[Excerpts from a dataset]
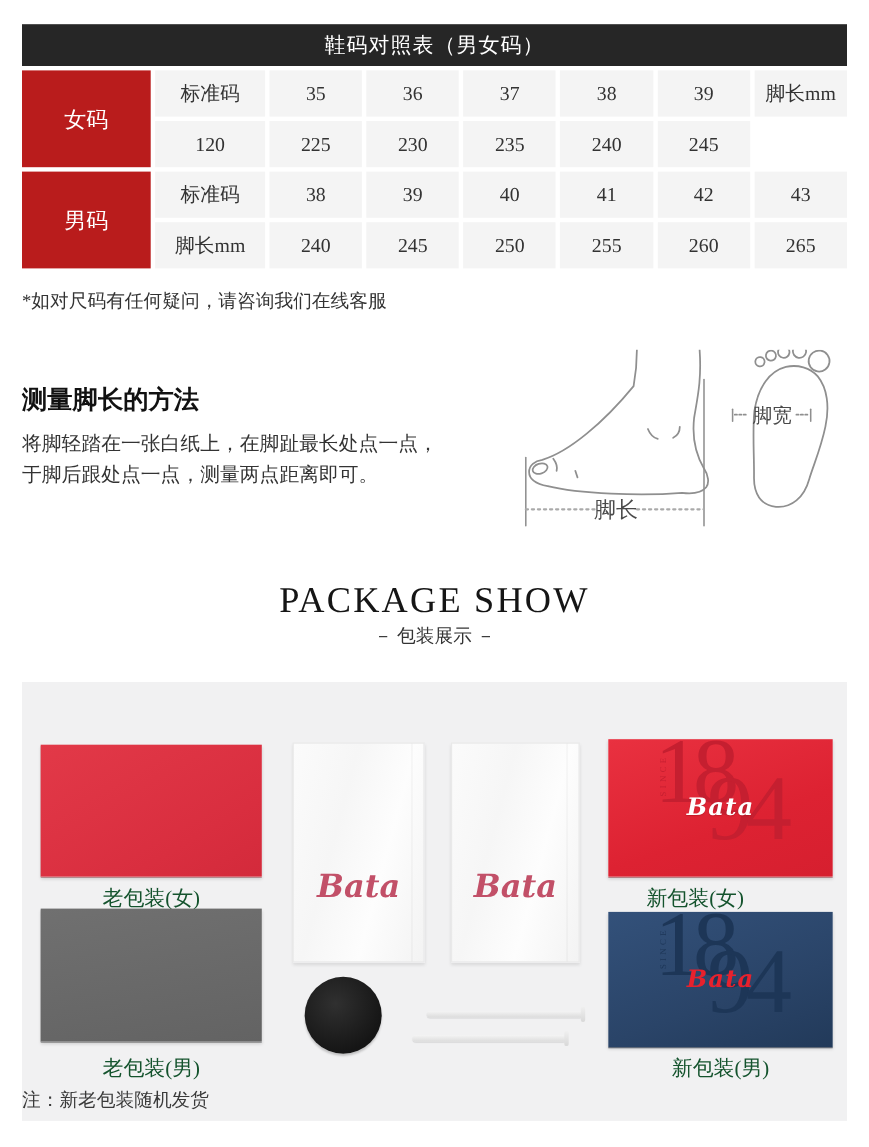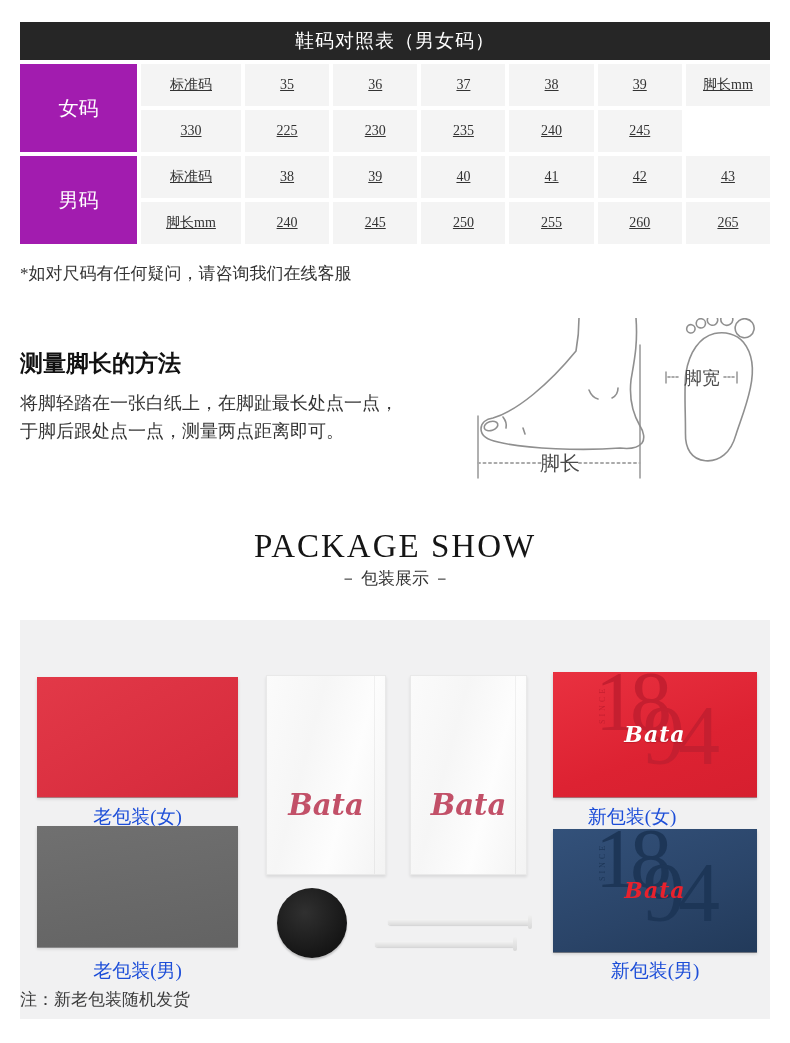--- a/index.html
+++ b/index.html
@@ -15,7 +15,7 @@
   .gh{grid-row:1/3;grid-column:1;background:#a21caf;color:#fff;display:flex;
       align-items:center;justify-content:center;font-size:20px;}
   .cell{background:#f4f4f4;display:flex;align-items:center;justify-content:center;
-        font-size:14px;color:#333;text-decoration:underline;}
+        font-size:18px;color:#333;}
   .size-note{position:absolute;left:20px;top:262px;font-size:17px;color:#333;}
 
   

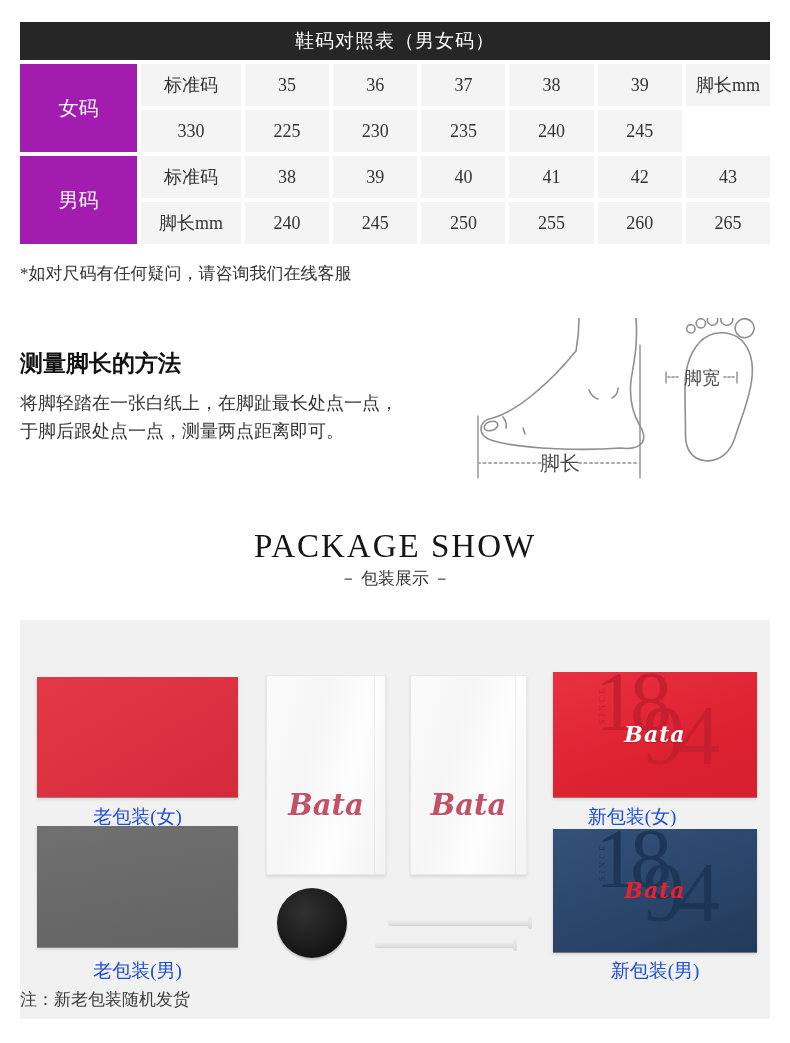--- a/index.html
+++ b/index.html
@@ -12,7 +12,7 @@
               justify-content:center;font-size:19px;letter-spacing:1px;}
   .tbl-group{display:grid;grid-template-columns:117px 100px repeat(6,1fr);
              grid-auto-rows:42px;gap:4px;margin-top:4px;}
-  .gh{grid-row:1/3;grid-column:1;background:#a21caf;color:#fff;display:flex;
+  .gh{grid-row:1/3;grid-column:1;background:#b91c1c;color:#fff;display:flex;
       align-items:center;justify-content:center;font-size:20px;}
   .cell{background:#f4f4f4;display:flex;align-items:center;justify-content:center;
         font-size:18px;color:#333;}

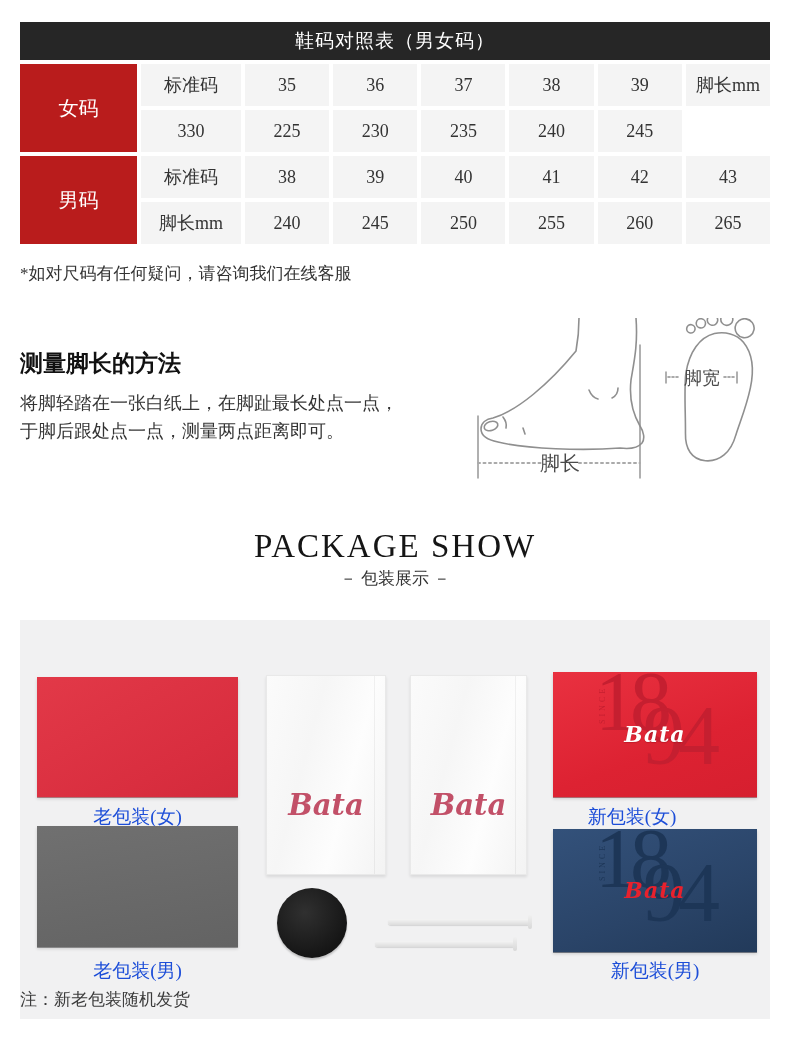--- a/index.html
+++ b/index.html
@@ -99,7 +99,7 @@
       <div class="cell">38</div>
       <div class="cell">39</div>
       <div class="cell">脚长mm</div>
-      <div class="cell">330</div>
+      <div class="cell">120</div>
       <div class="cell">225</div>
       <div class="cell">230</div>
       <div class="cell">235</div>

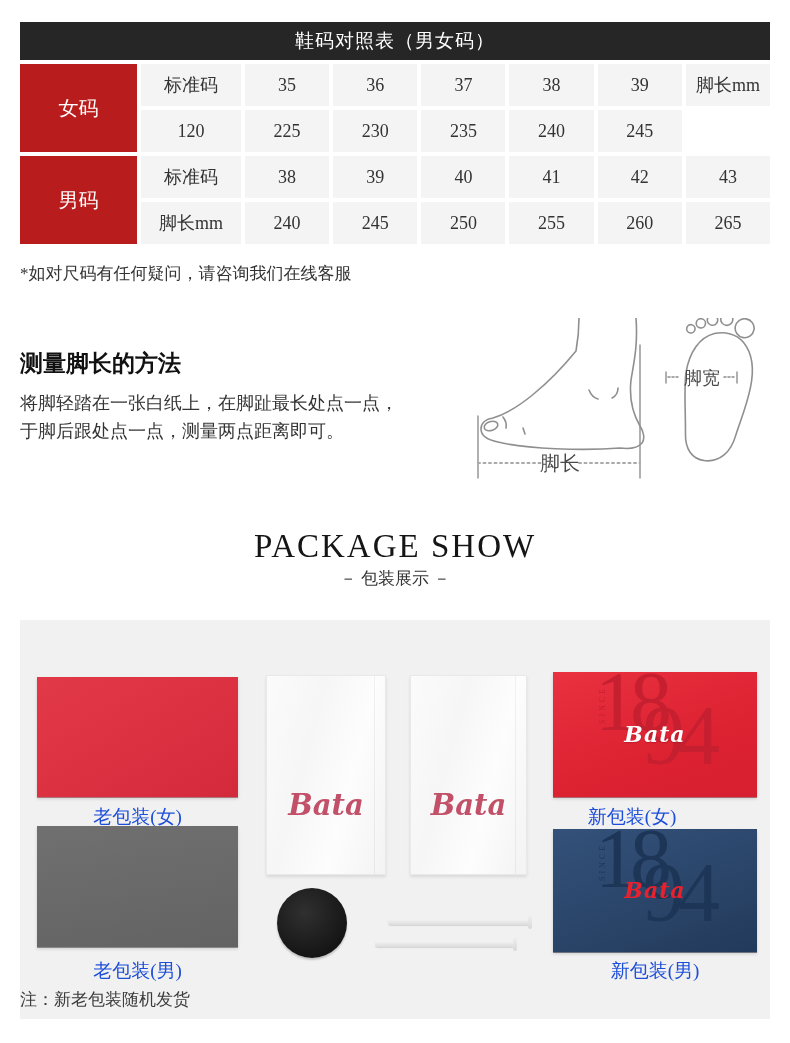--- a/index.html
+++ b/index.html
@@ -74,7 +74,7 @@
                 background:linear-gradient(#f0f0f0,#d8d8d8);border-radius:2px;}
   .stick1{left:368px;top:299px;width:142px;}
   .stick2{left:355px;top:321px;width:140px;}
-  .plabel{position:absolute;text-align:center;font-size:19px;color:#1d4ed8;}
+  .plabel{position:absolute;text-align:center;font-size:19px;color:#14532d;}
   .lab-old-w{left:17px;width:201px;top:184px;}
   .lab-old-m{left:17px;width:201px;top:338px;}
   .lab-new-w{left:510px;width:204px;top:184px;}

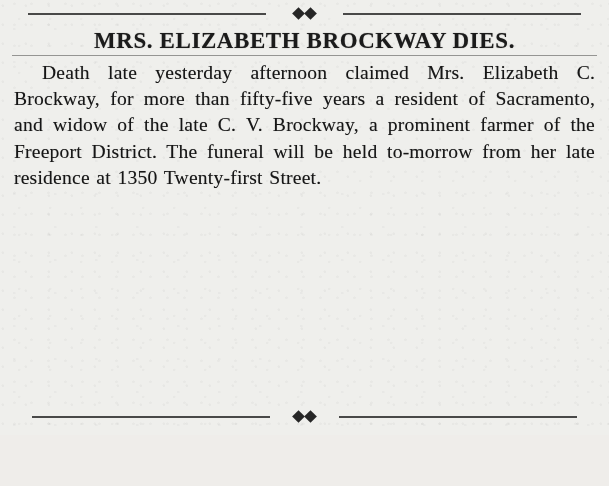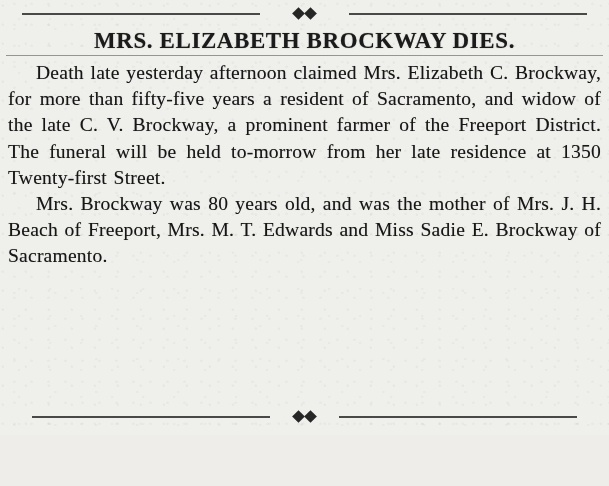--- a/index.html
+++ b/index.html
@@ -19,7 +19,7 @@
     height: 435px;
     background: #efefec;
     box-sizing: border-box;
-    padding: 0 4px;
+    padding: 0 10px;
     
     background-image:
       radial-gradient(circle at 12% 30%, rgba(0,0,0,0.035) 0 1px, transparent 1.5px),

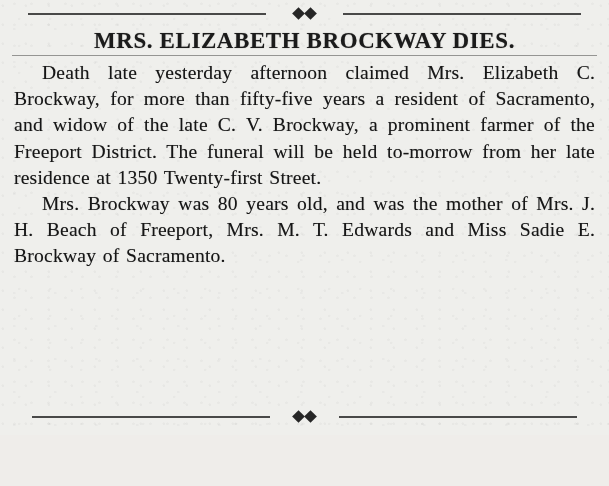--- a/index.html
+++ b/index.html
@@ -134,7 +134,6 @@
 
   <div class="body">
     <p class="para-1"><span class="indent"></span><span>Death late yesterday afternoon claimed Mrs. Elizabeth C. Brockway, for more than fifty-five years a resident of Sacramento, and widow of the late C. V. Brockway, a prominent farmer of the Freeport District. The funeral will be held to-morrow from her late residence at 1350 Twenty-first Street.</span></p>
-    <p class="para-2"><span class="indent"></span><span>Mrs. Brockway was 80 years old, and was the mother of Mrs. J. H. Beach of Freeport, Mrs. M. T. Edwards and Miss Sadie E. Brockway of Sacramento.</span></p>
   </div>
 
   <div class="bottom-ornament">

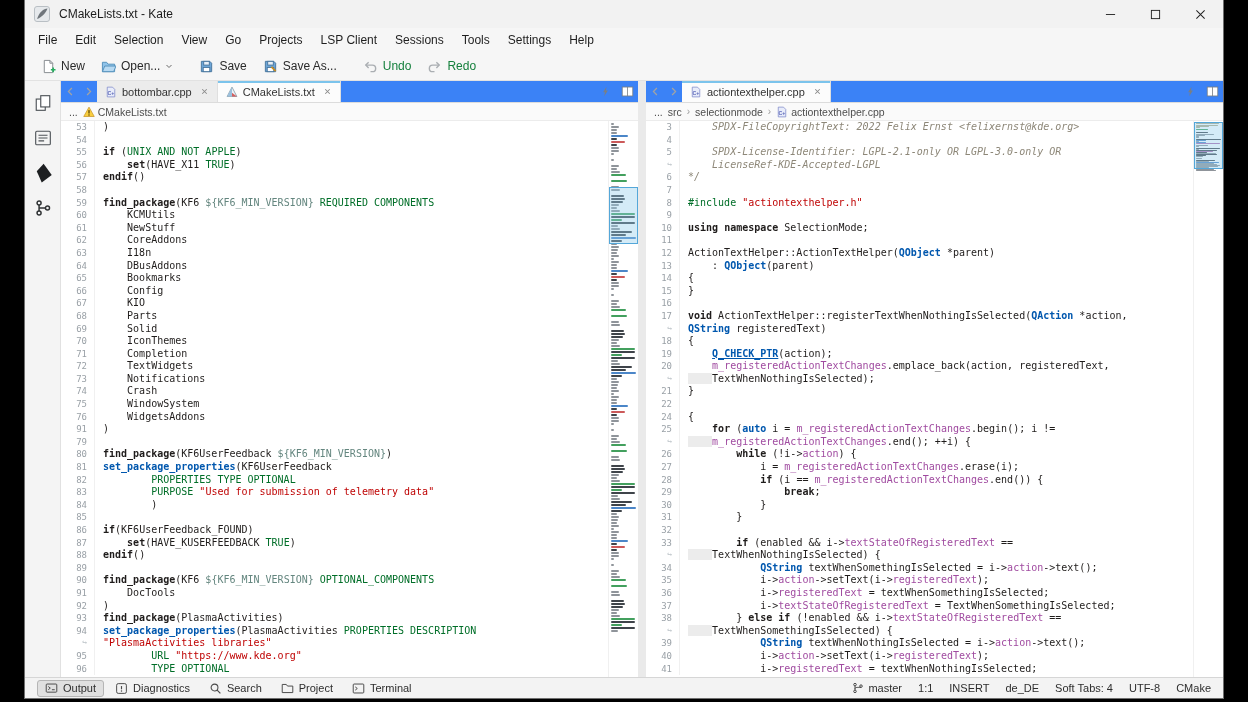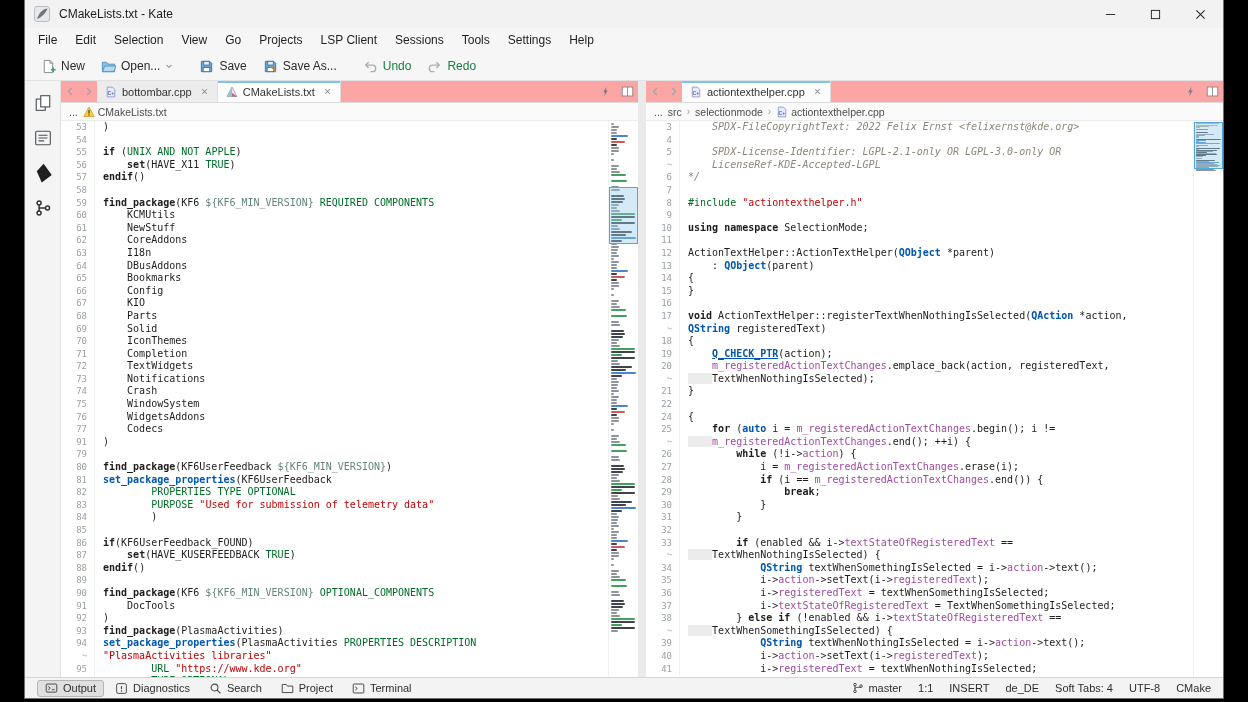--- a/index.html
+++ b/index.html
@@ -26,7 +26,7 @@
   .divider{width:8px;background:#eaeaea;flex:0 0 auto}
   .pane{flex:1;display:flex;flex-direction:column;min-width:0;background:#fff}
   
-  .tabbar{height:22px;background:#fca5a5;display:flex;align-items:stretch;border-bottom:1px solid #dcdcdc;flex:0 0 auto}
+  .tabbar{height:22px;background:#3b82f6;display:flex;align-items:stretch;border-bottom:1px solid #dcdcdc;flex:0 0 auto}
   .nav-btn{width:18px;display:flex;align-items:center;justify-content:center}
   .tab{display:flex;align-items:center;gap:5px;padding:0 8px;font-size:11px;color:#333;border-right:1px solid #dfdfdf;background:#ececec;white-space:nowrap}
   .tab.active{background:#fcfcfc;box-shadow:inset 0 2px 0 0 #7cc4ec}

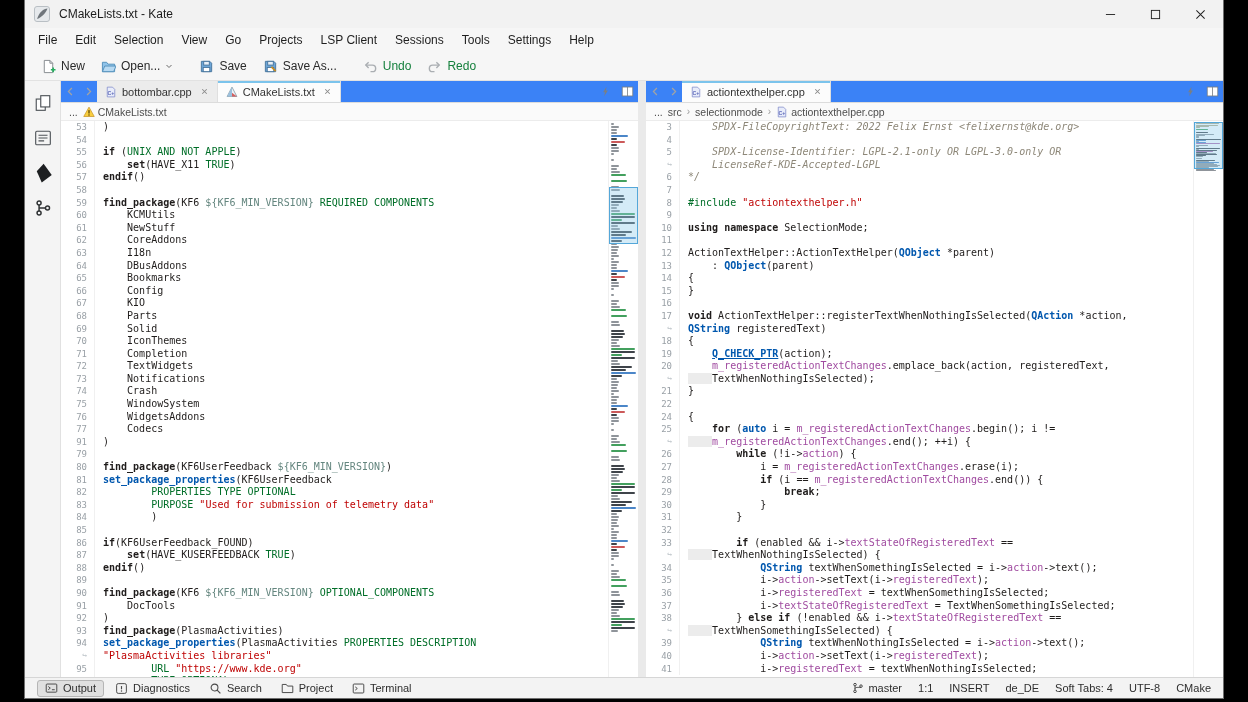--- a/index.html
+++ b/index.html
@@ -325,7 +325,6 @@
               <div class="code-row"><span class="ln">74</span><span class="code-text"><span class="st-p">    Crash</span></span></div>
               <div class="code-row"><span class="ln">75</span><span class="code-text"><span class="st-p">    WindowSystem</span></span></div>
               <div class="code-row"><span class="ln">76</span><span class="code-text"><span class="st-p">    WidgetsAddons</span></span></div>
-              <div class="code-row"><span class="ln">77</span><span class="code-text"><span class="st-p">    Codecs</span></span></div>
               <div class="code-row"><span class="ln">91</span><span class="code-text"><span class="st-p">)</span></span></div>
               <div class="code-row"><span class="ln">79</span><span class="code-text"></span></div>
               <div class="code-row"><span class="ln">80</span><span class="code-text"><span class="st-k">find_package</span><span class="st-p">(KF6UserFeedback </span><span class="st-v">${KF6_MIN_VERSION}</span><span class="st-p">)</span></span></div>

**Assignment**:
For the string "bottom", go through the entries above and copy each line where it occurs.

**Completed task**:
   <div class="bottom-ornament">
-  .tabbar{height:22px;background:#fca5a5;display:flex;align-items:stretch;border-bottom:1px solid #dcdcdc;flex:0 0 auto}
+  .tabbar{height:22px;background:#3b82f6;display:flex;align-items:stretch;border-bottom:1px solid #dcdcdc;flex:0 0 auto}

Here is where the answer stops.